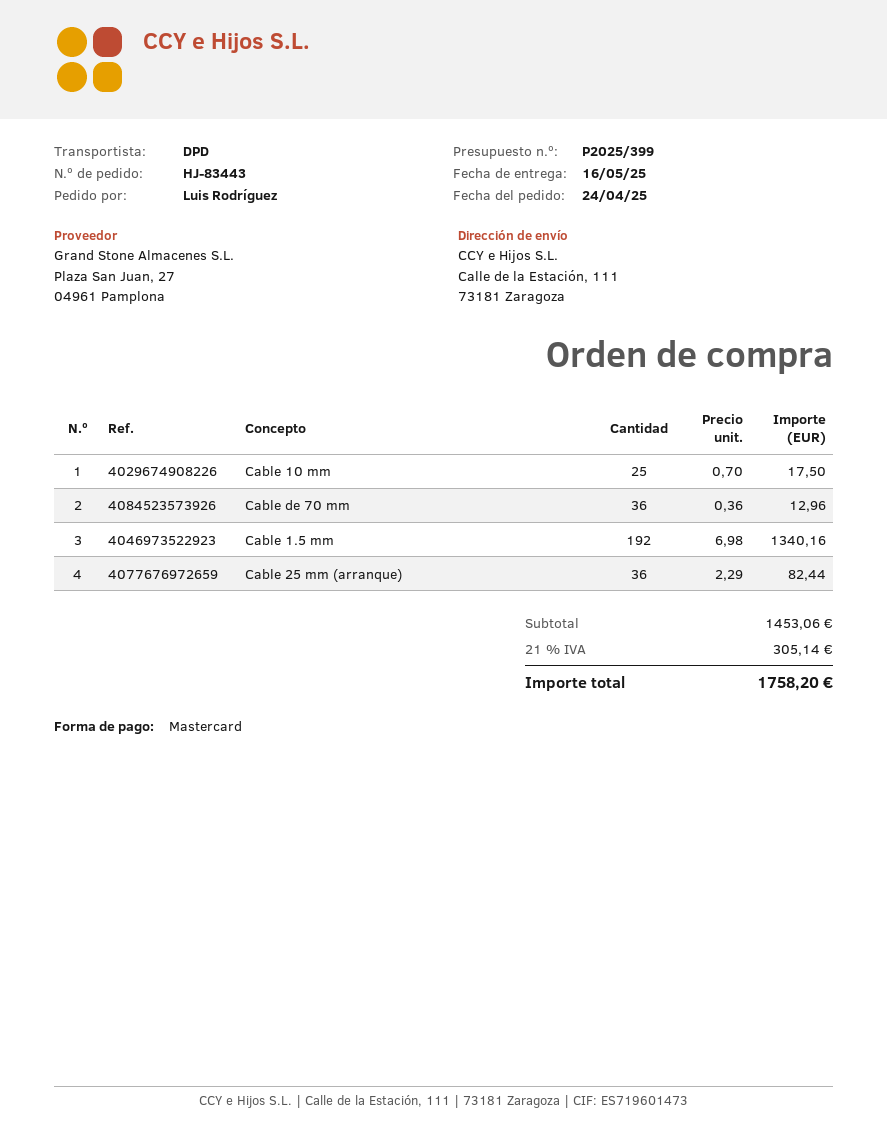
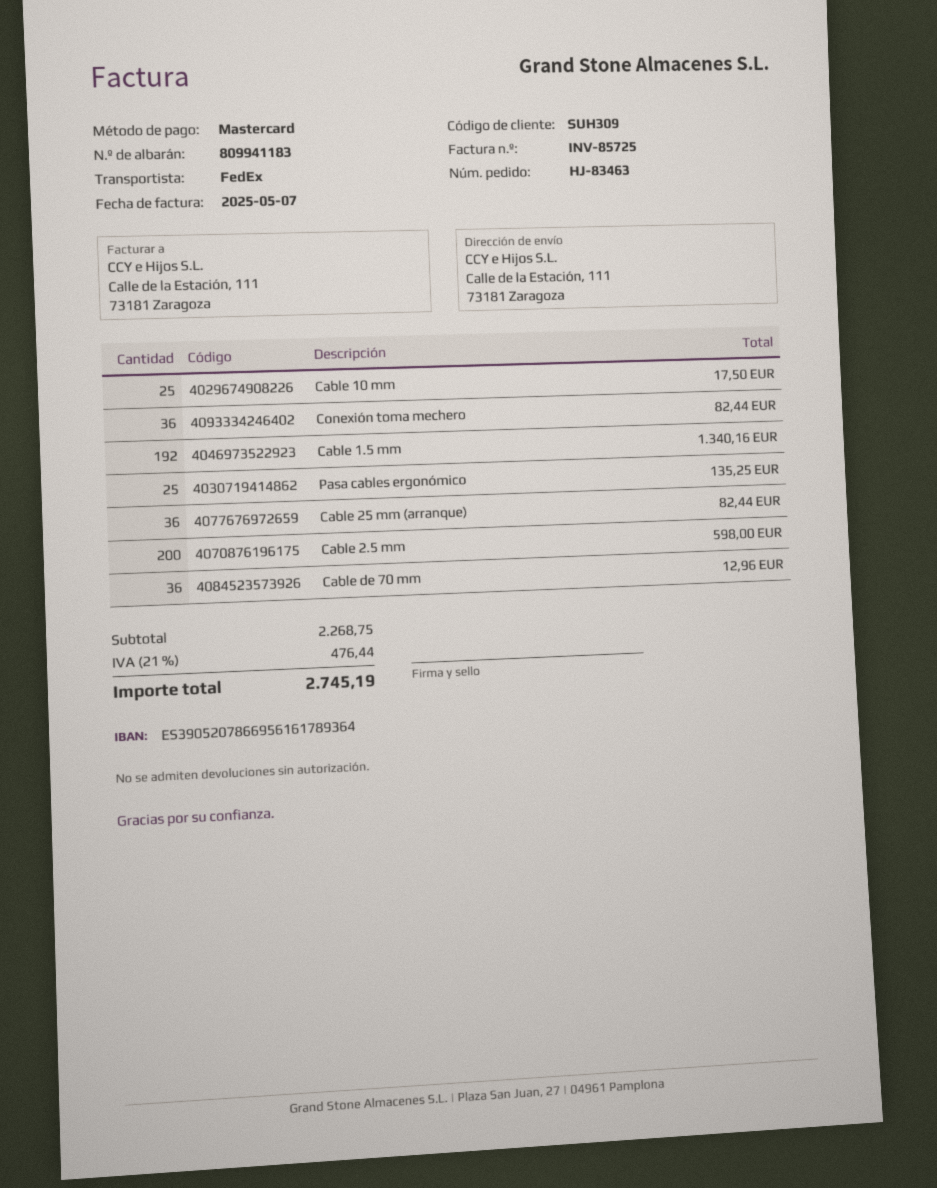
order number: HJ-83443 -> HJ-83463
shipping method: DPD -> FedEx
Conexión toma mechero: none -> 36 for 82.44
Pasa cables ergonómico: none -> 25 for 135.25
Cable 2.5 mm: none -> 200 for 598.00
subtotal: 1453.06 -> 2268.75
tax: 21% = 305.14 -> 21% = 476.44
total: 1758.20 -> 2745.19

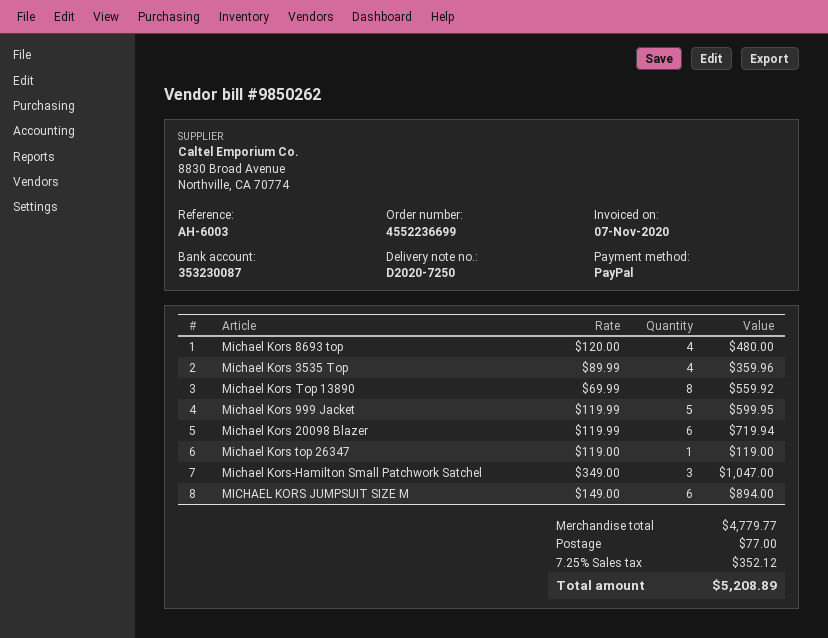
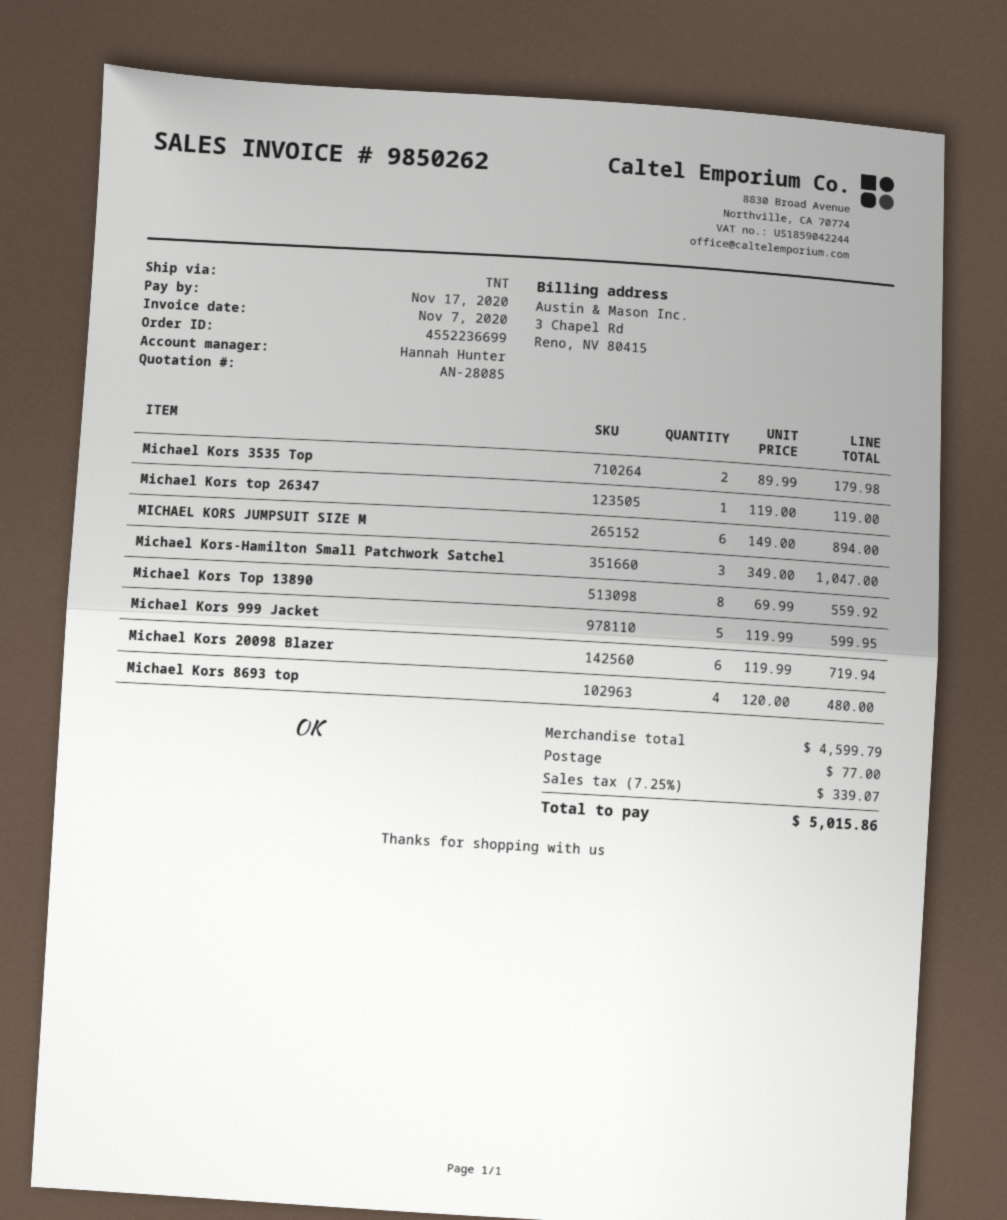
Michael Kors 3535 Top: 4 x 89.99 = 359.96 -> 2 x 89.99 = 179.98
subtotal: 4779.77 -> 4599.79
tax: 7.25% = 352.12 -> 7.25% = 339.07
total: 5208.89 -> 5015.86

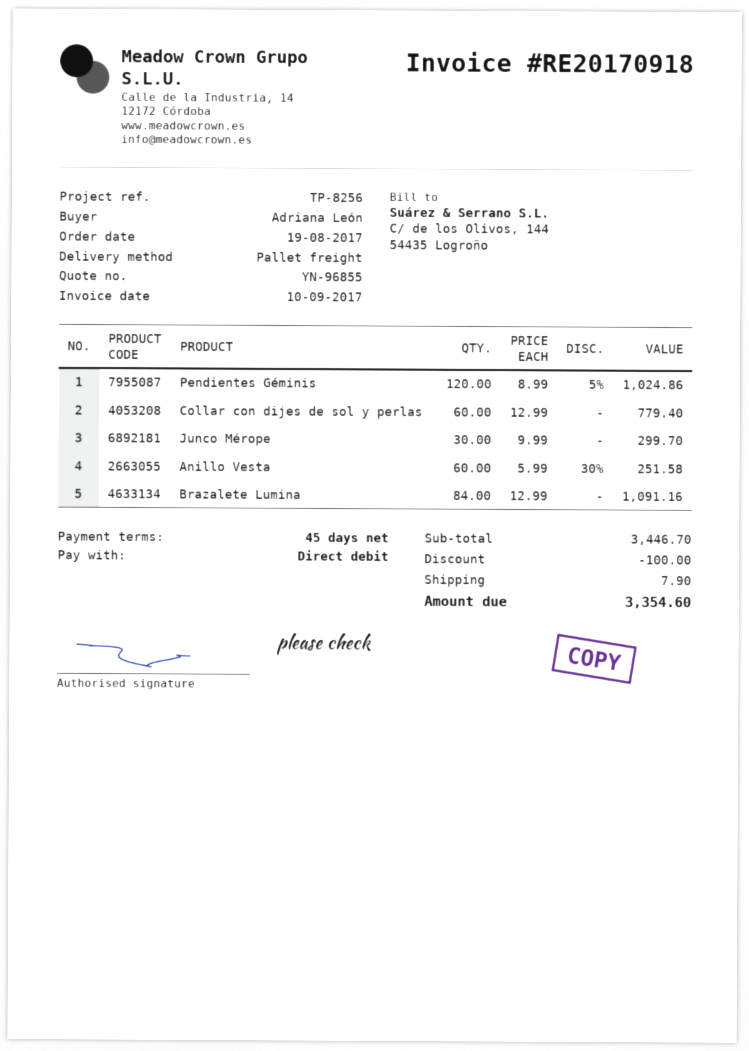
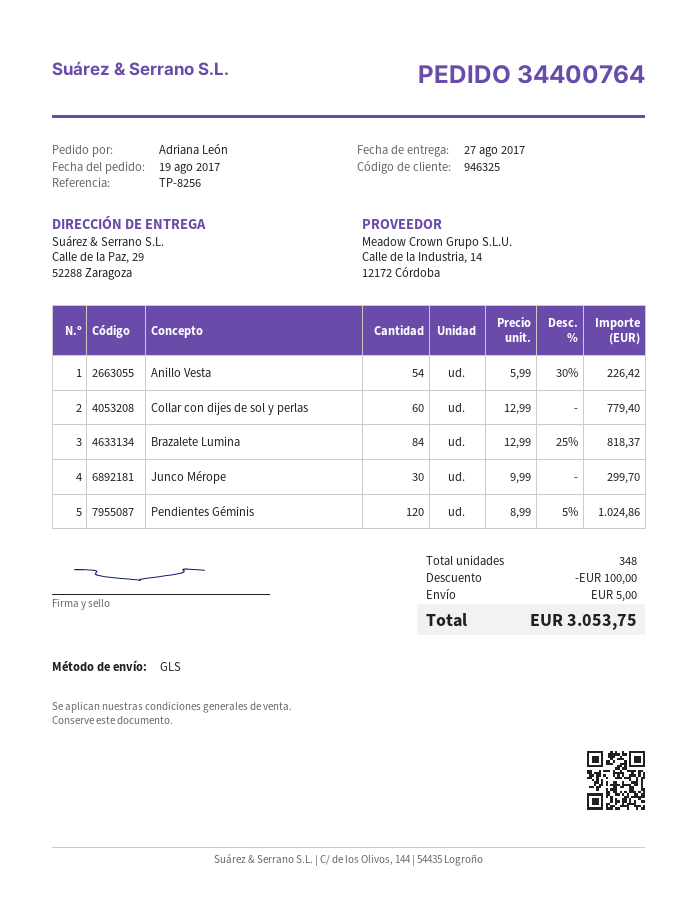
shipping method: pallet freight -> GLS
Anillo Vesta: 60 x 5.99 - 30% = 251.58 -> 54 x 5.99 - 30% = 226.42
Brazalete Lumina: 84 x 12.99 = 1091.16 -> 84 x 12.99 - 25% = 818.37
shipping: 7.90 -> 5.00
total: 3354.60 -> 3053.75

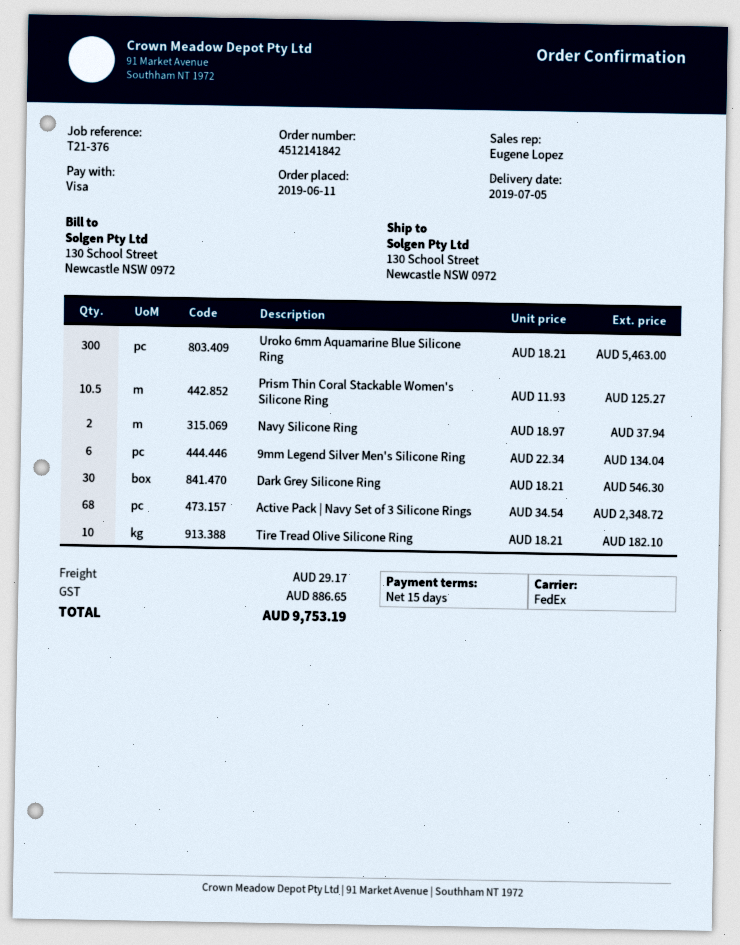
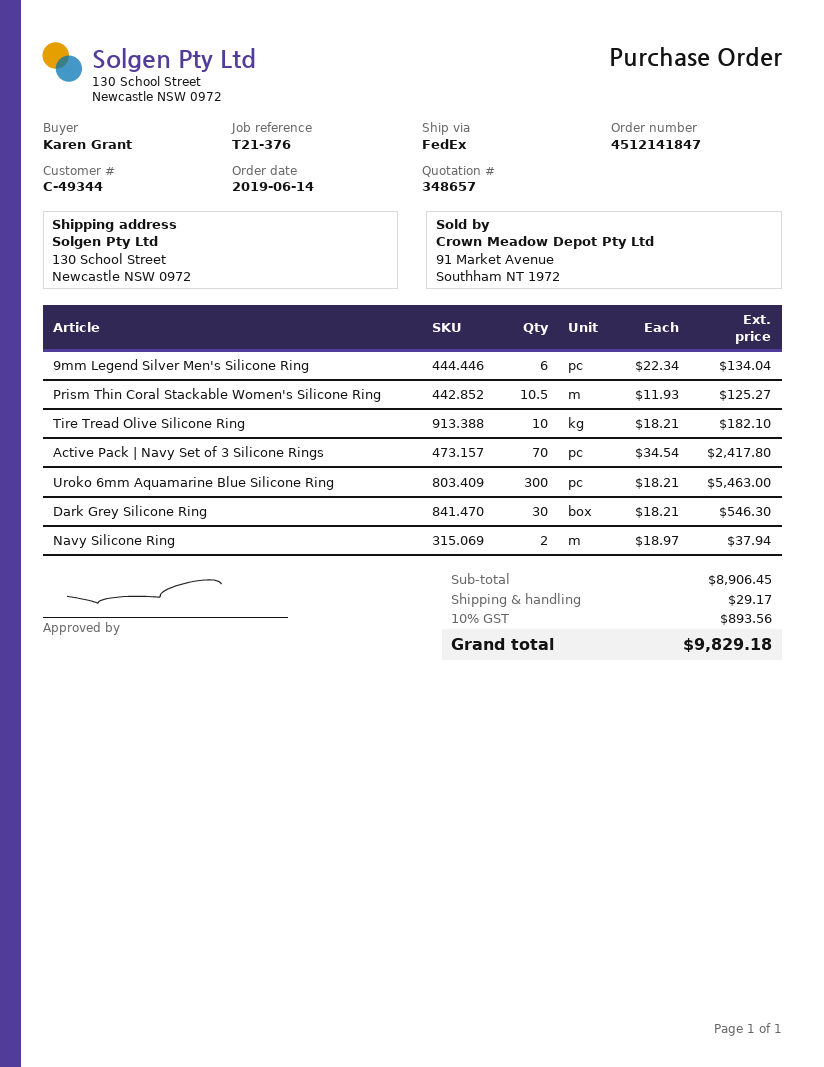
order number: 4512141842 -> 4512141847
order date: 2019-06-11 -> 2019-06-14
Active Pack | Navy Set of 3 Silicone Rings: 68 x 34.54 = 2348.72 -> 70 x 34.54 = 2417.80
tax: 886.65 -> 893.56
total: 9753.19 -> 9829.18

# # # # # # #

■ **Work instruction**
Go down the entries above from the line containing "Pasa cables ergonómico: none -> 25 for 135.25" to the line containing "tax: 7.25% = 352.12 -> 7.25% = 339.07" and write out each line exactly, leaving pictures out.

■ **Final answer**
Pasa cables ergonómico: none -> 25 for 135.25
Cable 2.5 mm: none -> 200 for 598.00
subtotal: 1453.06 -> 2268.75
tax: 21% = 305.14 -> 21% = 476.44
total: 1758.20 -> 2745.19

Michael Kors 3535 Top: 4 x 89.99 = 359.96 -> 2 x 89.99 = 179.98
subtotal: 4779.77 -> 4599.79
tax: 7.25% = 352.12 -> 7.25% = 339.07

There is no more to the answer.